Department of Orthodontics and Dentofacial Orthopedics, Al-Ameen Dental College and Hospital, Vijaypura, Karnataka, India, Phone: +91 9422613939, e-mail:
Department of Orthodontics and Dentofacial Orthopedics, Al-Ameen Dental College and Hospital, Vijaypura, Karnataka, India.
J Contemp Dent Pract. 2021 Oct 1;22(10):1135-1143.
The purpose of the study was to evaluate the efficacy of infrazygomatic (IZ) implants along with mini-implants for full-arch distalization of maxilla and reduction of gummy smile in patients with class II division I malocclusion.
Ten orthodontic patients were taken from the department of orthodontics and dentofacial orthopedics. Each patient required distalization and intrusion of the complete maxillary arch as a part of the treatment plan. Patients were of class II malocclusion with gummy smile. Initial leveling and alignment were done by using 0.22″ slot Mclaughlin Bennett Trevisi (MBT) prescription. Fav Anchor infrazygomatic crest (IZC) implants of 2 mm of head diameter and 14 mm length were inserted between first and second molar and 2 mm above the mucogingival junction in the alveolar mucosa and in the anterior region, two titanium mini-implants of 1.4 mm head diameter and 6 mm length. The screws were loaded immediately with e-chain with a minimal force from mini-implants in the anterior region to crimpable hook placed between lateral and canine and continuing the same till the IZ implants. To measure the amount of distalization and reduction of gummy smile, pre- and postlateral cephalograms were taken and assessed. Pre- and postdistalization and intrusion readings of all patients were obtained and calculated statistically for quantifying the amount of distalization of maxillary arch and intrusion for reduction of gummy smile.
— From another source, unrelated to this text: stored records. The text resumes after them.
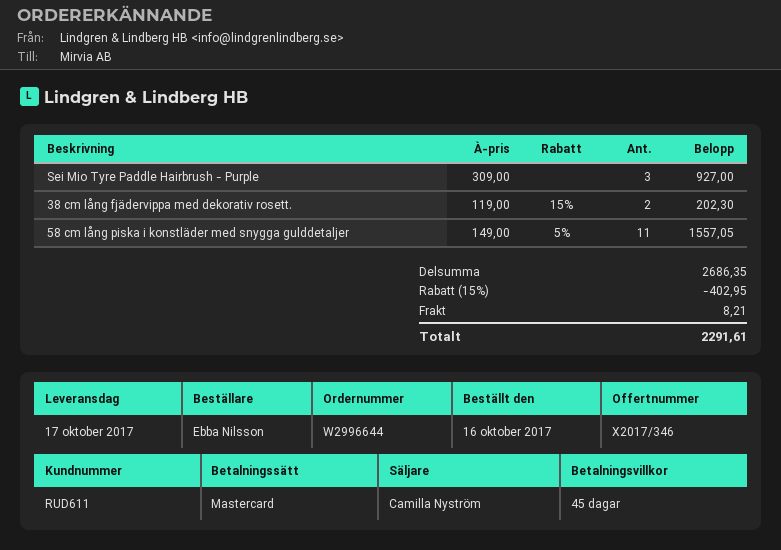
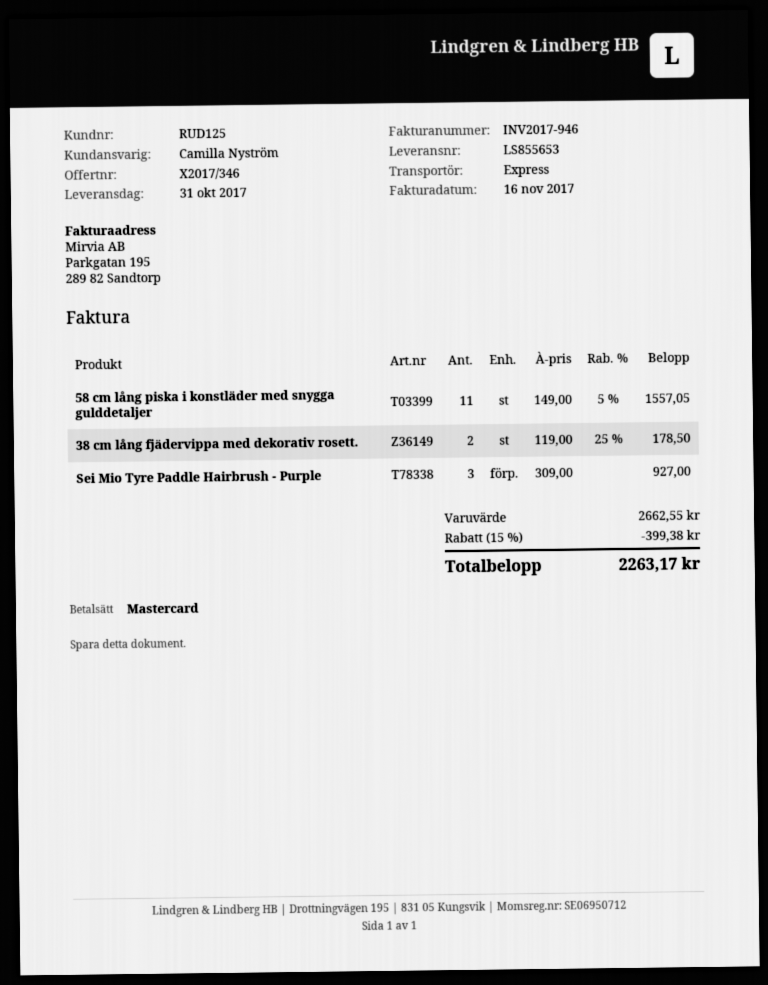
delivery date: 2017-10-17 -> 2017-10-31
customer number: RUD611 -> RUD125
38 cm lång fjädervippa med dekorativ rosett.: 2 x 119.00 - 15% = 202.30 -> 2 x 119.00 - 25% = 178.50
subtotal: 2686.35 -> 2662.55
discount: 15% = 402.95 -> 15% = 399.38
shipping: 8.21 -> none
total: 2291.61 -> 2263.17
The distalization of the maxillary arch achieved was 4.6 mm which is clinically and statistically significant. The anterior teeth in the study were intruded with a minimum of 3.8 mm which is clinically and statistically significant; the gingival smile line was reduced with a mean of 3.4 mm which is clinically and statistically significant. Overbite correction of 4 mm was done with the mean difference of 4 mm which is also statistically significant.
The IZ bone screws can be effectively used as an absolute anchorage to correct class II skeletal discrepancy with gummy smile devoid of premolar extraction with noninvasive procedure.
The use of IZC implants along with anterior implants, a biomechanical approach is effective in achieving full-arch distalization of maxilla and intrusion as the force vectors allow that the line of action passes through the center of resistance (Cr) of the entire maxillary arch, facilitates the distalization and intrusion of the maxillary arch, establishes ideal occlusion, and improves the smile esthetics.
本研究旨在评估在下颌颧骨(IZ)植入物和微型植入物的辅助下,对 I 类 2 分类错牙合患者进行上颌全弓远移和减少露龈笑的疗效。
从正畸和口腔颌面正畸科选取 10 名正畸患者。每位患者都需要进行上颌全弓远移和内收,作为治疗计划的一部分。患者为 I 类 2 分类错牙合伴露龈笑。通过使用 0.22 英寸槽口 Mclaughlin Bennett Trevisi(MBT)处方进行初始排齐和平整。在下颌第一和第二磨牙之间以及牙槽黏膜和前牙区黏膜上距龈缘 2 毫米处插入直径为 2 毫米、长 14 毫米的 Fav Anchor 下颧骨嵴(IZC)植入物,在前牙区插入直径为 1.4 毫米、长 6 毫米的两颗钛微型植入物。在前牙区用微型植入物上的最小力将 E 链加载到螺丝上,使螺丝弯曲到放置在侧牙和尖牙之间的可卷曲挂钩上,并继续直到 IZ 植入物。为了测量远移量和减少露龈笑的程度,拍摄了治疗前后的侧位头颅定位片并进行了评估。测量了所有患者远移和内收前后的读数,并进行了统计学计算,以量化上颌弓的远移量和减少露龈笑的内收量。
上颌弓的远移量为 4.6 毫米,具有临床和统计学意义。前牙内收量最小为 3.8 毫米,具有临床和统计学意义;龈笑线减少了 3.4 毫米,具有临床和统计学意义。通过平均 4 毫米的差异,完成了 4 毫米的覆合矫正,这也具有统计学意义。
IZ 骨螺钉可作为一种绝对支抗,有效治疗伴有露龈笑的 II 类骨骼错牙合畸形,无需拔牙,采用非侵入性手术。
IZC 植入物与前牙植入物联合使用,生物力学方法可有效实现上颌全弓远移和内收,因为力向量允许作用线通过上颌全弓的中心阻力(Cr),有助于上颌弓的远移和内收,建立理想的咬合,并改善微笑美观。